Он сразу решил взять непреодолимый барьер тем, что показал карты, т. е. раскрыл себя Рысаку.

* * *

Раньше Казик был больше известен, как первоклассный фарцовщик. Он стоял в Москве под Таганкой. Скупал и перепродавал билеты на театральные спектакли. Ажиотаж на постановки в этот знаменитый Театр одного актера был огромен, отсюда и запредельная стоимость на перепродаваемые жучками билеты.

О том, что первоначальное состояние было им сколочено на спекуляциях билетами в знаменитый театр, он будучи в изрядном подпитии на каком-то очередном кремлевском фуршете рассказал главному режиссеру этого театра. Тот "моральной жаждою томим" поведал об этом казусе всему миру.

Помниться Казик после этого был очень недоволен. Так как любознательные журналисты из противоположного и можно прямо сказать, недружественного лагеря могли разузнать и о его небольших отсидках по не очень солидной статье — спекуляция. Постаравшись, те же гадкие журналюги совершенно свободно смогут отыскать бывших сидельцев, кто хорошо знал и помнил те временам, когда он, в виде шустрой лагерной торпеды-шестерки с охотой выполнял поручения малограмотных блатных.

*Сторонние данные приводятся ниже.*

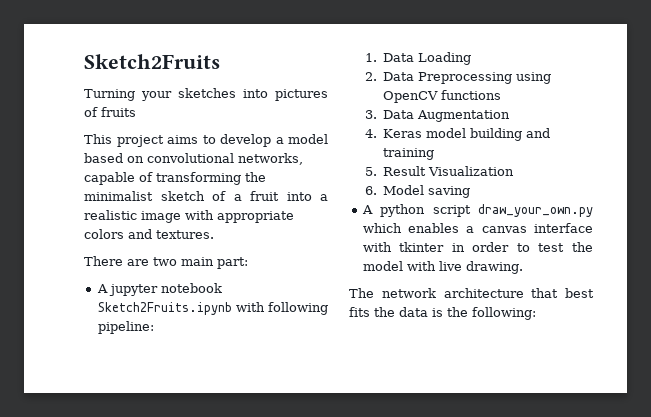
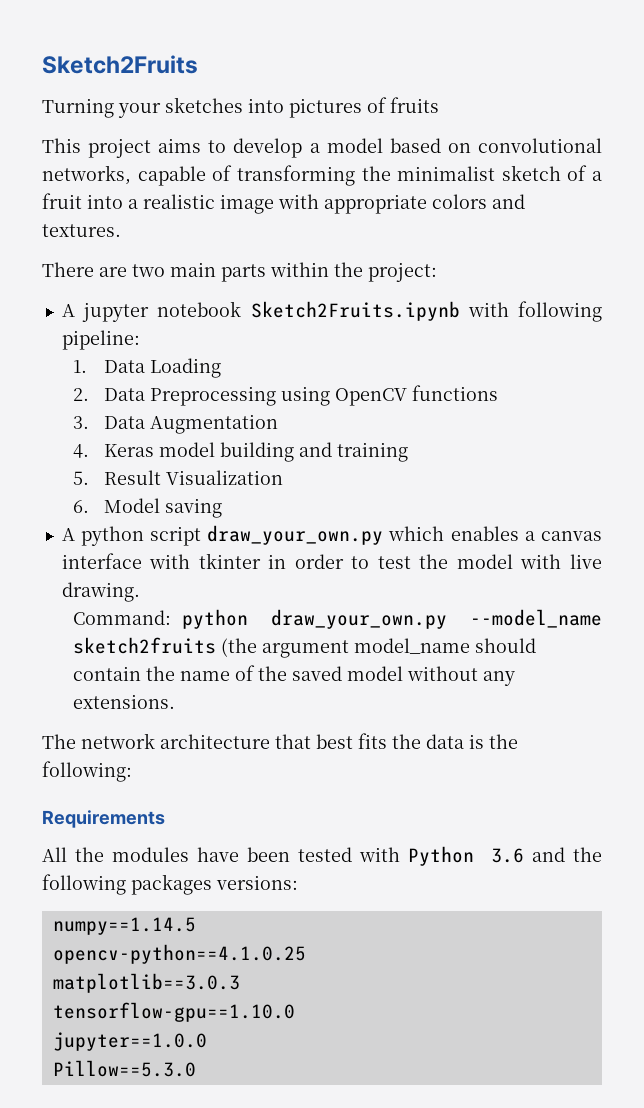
[217,257,248,269] part: -> [221,262,437,282] parts within the project:
(523, 267) none -> [73,609,602,629] [73,637,537,658] [73,665,516,686] [73,694,176,709] // Command: python draw_your_own.py --model_name sketch2fruits (the argument model_name should contain the name of the saved model without any extensions.
(536, 313) none -> [42,810,165,828] [42,846,602,866] [42,874,298,895] [52,917,196,935] [52,944,306,964] [52,973,240,993] [52,1002,295,1022] [52,1032,207,1051] [52,1060,196,1077] // Requirements // All the modules have been tested with Python 3.6 and the following packages versions: // numpy==1.14.5 // opencv-python==4.1.0.25 // matplotlib==3.0.3 // tensorflow-gpu==1.10.0 // jupyter==1.0.0 // Pillow==5.3.0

Сегодня же маститого пахана, владельца спутниковой и телевизионной сети вещания, а также большой депутатской группы в Думе трудно было представить в том далеком лагерном прошлом.

* * *

— В чем дело? — Пытаясь казаться спокойным, поинтересовался Рысак у Казика. Подумав, извиняющимся тоном произнес, обводя помещение рукой.

— Извини, что так тебя встречаю, без угощения и должного уважения, но сам видишь, не в хате. Так в чем дело-то?

— Все в том же… Нам нужна тетрадь. — Настойчиво и капризно, тоном человека, который не привык слушать возражения, произнес Казик. Вид у него при этом был таким, как будто у него перед этим забрали игрушки, а когда он привел старшего брата с друзьями, ему позволили выдвигать любые запредельные требования.